One of the best things I have ever done is to travel to Israel and sit on the beach in Tel Aviv for an entire week. No meetings, no calls--sleep, eat, swim, study, sleep--repeat daily. After that, our trip from Ben Gurion Airport to Warsaw was an ordeal of biblical proportions. We stood in line for three hours to get to the ticket counter, then security, the passport control--it was a nightmare. But we are here in Warsaw safely, and that is what counts! There are not enough employees in any travel industry, especially the airlines. And I realize that any connections on the flight home will be a disaster, so I am trying to change the reservation.
Here in Warsaw, I met with my student Rivka and a guitarist, and we rehearsed for our concert in Ostrowiec, Rivka's hometown. We will travel there tomorrow for a show in their opera house. These performances of Jewish songs will not just be an artistic showcase but an opportunity for those seeking out more Jewish content in their lives. We hope these concerts will inspire people to keep asking questions and form kehilot that would revive Jewish practice.

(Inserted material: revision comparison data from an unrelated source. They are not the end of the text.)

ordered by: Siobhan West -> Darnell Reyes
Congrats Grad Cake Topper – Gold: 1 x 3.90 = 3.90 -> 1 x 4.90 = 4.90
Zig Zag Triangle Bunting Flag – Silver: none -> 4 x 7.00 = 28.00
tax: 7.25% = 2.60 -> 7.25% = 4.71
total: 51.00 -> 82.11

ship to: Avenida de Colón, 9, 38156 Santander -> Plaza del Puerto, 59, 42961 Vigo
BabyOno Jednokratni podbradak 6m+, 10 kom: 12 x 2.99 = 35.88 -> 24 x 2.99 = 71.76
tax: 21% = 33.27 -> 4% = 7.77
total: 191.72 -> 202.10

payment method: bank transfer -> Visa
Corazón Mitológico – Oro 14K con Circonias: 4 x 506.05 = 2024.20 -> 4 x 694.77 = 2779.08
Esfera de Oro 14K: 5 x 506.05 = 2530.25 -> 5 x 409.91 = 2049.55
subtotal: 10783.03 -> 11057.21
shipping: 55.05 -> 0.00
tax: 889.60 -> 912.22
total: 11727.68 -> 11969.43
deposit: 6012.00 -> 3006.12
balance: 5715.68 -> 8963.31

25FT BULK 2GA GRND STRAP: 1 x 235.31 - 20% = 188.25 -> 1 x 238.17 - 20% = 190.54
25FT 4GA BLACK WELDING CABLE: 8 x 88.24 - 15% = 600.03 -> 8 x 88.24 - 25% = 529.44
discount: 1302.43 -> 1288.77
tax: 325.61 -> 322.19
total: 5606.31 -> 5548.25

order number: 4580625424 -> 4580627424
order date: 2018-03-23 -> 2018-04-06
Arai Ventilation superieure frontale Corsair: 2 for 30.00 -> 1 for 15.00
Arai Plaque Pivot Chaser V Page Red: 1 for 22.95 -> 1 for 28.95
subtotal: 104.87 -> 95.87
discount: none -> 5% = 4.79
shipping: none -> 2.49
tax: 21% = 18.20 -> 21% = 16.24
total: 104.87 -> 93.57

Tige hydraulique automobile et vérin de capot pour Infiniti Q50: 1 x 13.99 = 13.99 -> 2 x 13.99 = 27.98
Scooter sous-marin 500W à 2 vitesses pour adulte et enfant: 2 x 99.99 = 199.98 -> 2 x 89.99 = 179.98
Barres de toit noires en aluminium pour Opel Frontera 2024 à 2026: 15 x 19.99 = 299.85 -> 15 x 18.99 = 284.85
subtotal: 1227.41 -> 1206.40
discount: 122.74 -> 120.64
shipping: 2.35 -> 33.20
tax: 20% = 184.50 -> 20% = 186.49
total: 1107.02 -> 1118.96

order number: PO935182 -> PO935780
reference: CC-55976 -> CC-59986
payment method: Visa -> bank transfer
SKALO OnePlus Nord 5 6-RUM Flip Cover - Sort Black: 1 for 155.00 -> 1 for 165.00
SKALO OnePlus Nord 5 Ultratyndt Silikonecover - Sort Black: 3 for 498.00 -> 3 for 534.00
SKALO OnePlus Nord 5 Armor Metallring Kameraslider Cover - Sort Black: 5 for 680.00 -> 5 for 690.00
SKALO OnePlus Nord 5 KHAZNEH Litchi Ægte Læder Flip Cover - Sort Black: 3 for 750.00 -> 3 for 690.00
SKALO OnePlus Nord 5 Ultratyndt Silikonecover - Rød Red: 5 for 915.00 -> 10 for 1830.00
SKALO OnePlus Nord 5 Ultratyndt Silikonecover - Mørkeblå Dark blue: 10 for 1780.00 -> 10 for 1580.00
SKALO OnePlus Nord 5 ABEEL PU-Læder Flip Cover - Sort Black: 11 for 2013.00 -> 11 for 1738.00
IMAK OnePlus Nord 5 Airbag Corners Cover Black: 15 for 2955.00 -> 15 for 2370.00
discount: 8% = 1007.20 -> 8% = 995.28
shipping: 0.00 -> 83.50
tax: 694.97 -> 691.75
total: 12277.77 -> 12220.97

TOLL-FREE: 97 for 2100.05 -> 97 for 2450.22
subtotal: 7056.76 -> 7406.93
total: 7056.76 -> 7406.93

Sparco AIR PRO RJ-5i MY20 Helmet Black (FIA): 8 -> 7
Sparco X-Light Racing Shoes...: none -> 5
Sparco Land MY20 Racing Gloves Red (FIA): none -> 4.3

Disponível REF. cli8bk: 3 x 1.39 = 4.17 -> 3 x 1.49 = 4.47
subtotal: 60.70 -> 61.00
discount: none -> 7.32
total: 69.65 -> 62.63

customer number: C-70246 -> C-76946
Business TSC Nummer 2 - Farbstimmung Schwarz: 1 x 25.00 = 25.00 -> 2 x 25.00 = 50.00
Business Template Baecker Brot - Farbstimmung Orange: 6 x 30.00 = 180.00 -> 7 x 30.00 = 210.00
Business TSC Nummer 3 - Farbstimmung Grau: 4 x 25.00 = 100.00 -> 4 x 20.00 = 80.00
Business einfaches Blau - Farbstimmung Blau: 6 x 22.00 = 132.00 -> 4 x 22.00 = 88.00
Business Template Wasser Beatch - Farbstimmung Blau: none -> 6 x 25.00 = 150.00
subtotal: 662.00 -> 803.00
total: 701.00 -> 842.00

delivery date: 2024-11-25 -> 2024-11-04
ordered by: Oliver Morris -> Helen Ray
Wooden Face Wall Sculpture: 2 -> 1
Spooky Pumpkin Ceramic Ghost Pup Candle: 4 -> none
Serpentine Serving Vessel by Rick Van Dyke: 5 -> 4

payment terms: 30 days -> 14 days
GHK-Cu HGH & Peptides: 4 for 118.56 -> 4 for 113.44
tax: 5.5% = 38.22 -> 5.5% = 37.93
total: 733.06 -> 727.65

We are organizing with individuals on the ground working with refugees from Ukraine to bring them the funds that our friends in America so graciously donated.
I met with JTSA graduate Rabbi Małgorzata (Gosia) Kordowicz, who lives in Warsaw and teaches and works with the Jewish Community of Warsaw (Gemina). We discussed the challenges of being a female rabbi, especially in Poland. We take so much for granted in the U.S. I learned much about the history of Jewish life directly after the fall of the Soviet Union and how those who were thirsty for knowledge all of a sudden had learning opportunities never available during communist rule.
The concert in Ostawiec, Iza Rivka's hometown was fanastic. The venue was lovely in an outdoor setting, and over 150 people came--an impressive crowd for this concert series. For many relatives and townspeople, this was the first time Rivka "came out" as Jewish in a public setting. It was an extraordinary event; people were enthusiastic and engaged the entire performance. And Rivka made herself known, singing beautifully in Hebrew and Yiddish. I played on my new guitar and many solo fiddle tunes--five encores included klezmer, Irish, Israeli, and bluegrass. Kelley also sang with me. Unbeknownst to us, a hat was passed around the crowd, and we collected about 1200 zlotys, about 200 USD. We are giving it all to Ukrainian relief efforts.
We returned to Warsaw on Friday. That evening, Marcin and Henryk, two of my Shatz (prayer leader) Program students, joined me for a Kabbalat Shabbat service at the Babel Klub, a space dedicated to Jewish history and culture. The place was impressively filled with Jewish books and entirely with Polish Jews. Sponsored by Beit Polska/Warsawa this was meant to draw people into Jewish ritual and was a rousing success.
Shabbat morning, I davened at Eic Chaim, the progressive synagogue that is part of the Gemina. I read Torah and Haftarah and led a lot of the service. Once again, Jews filled the hall, engaged in prayer, and appreciated the music. I had the opportunity to daven a full Shaharit, which was a pleasure. For Mincha and Ma'ariv, I went to the Nozyk Synagogue, the only remaining synagogue in the main part of Warsaw (there were over 100 synagogues before the war). The Nazis used it as a stable, so they kept it intact. Now it is a beautiful Eastern European-style house of worship. I left at 9:45 pm to return to the hotel to see Kelley--Shabbat was not over until about 10:15 pm. Long day and long night.
In the middle of it all, I had excellent discussions with Jewish leaders about how to revive and invigorate Jewish life in Poland, establishing vital congregations that could support themselves and thrive. The most critical point of the discussions was that leadership needs to come from within Poland--those who study abroad or in Germany must come back and bring the juice that will keep the light of Jewish life glowing again. For the first time, I felt there could be a positive change in the landscape of Polish Jewry. Consider this: the Gemina's head is a rabbi from New York. The head of the progressive branches is a rabbi from Los Angeles. I am a "consultant"; as you know, I live in L.A. (go Dodgers! go Rams!) Why aren't the key figures native to Poland? That is our challenge, and I think that we may be close to coming to the answer.